WORK ORDER - Which lines should be repeated? Exactly the one containing "Demander un remboursement" and every line after it through the end of the entries below.

--

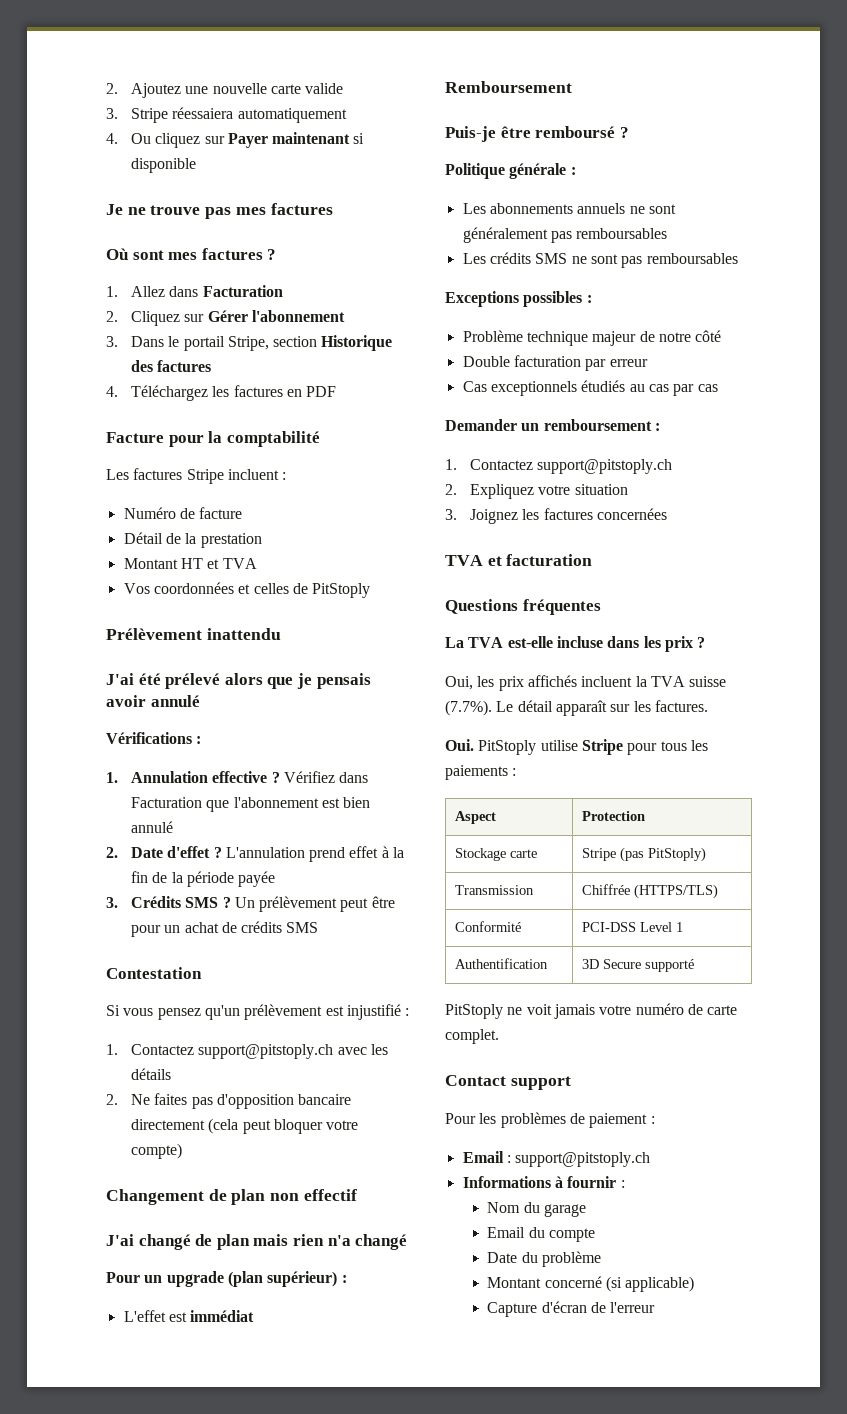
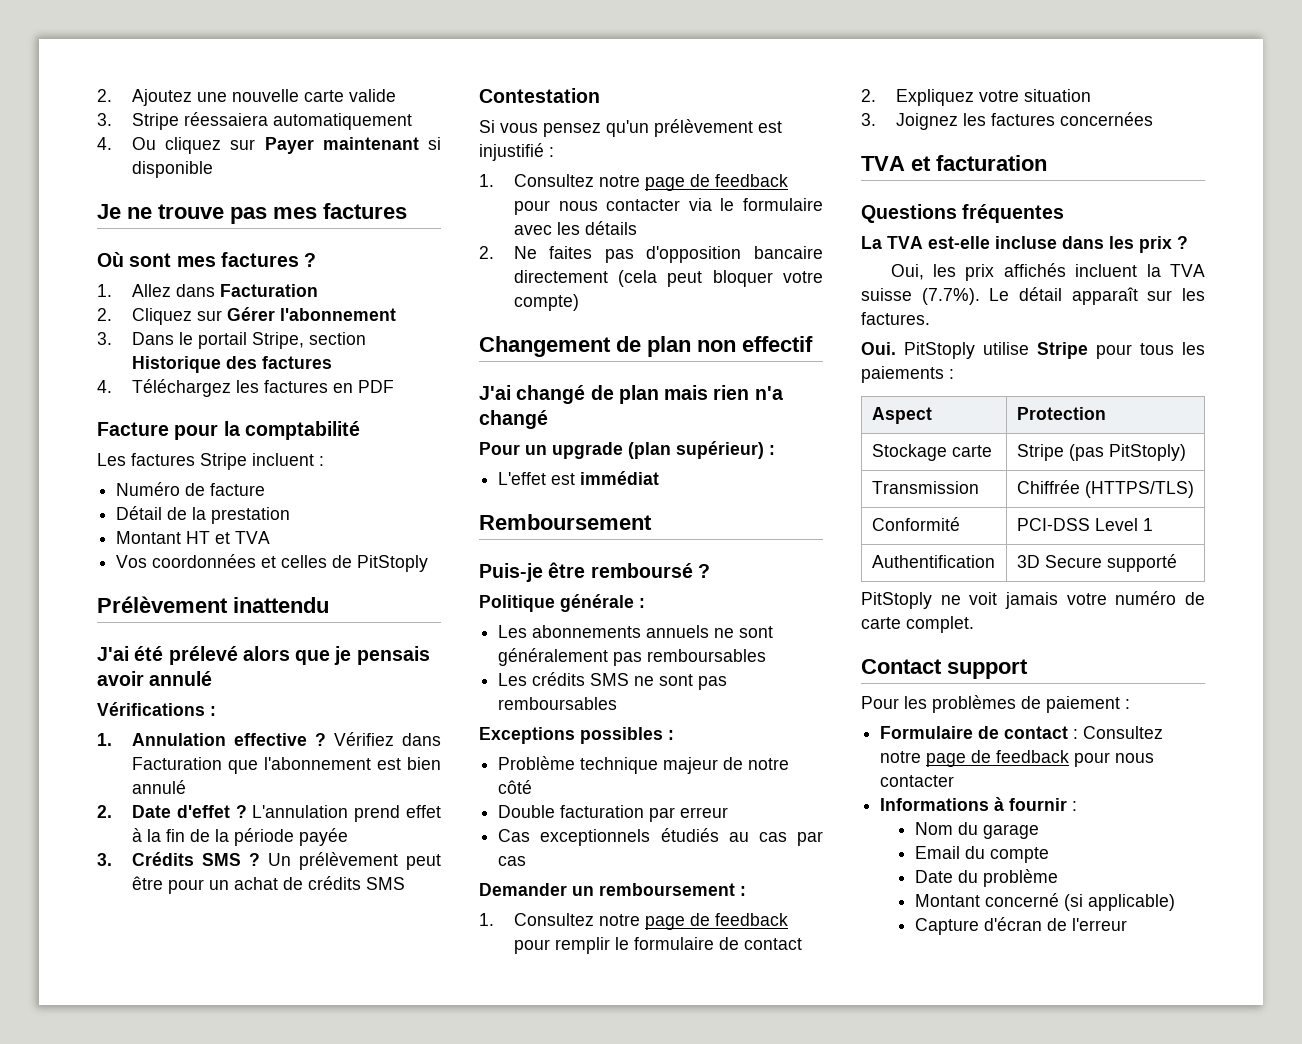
- 1. Contactez support@pitstoply.ch avec les détails
+ 1. Consultez notre page de feedback pour nous contacter via le formulaire avec les détails
  Demander un remboursement :
- 1. Contactez support@pitstoply.ch
+ 1. Consultez notre page de feedback pour remplir le formulaire de contact
- Email : support@pitstoply.ch
+ Formulaire de contact : Consultez notre page de feedback pour nous contacter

--

WRITTEN SOLUTION -
  Demander un remboursement :
- 1. Contactez support@pitstoply.ch
+ 1. Consultez notre page de feedback pour remplir le formulaire de contact
- Email : support@pitstoply.ch
+ Formulaire de contact : Consultez notre page de feedback pour nous contacter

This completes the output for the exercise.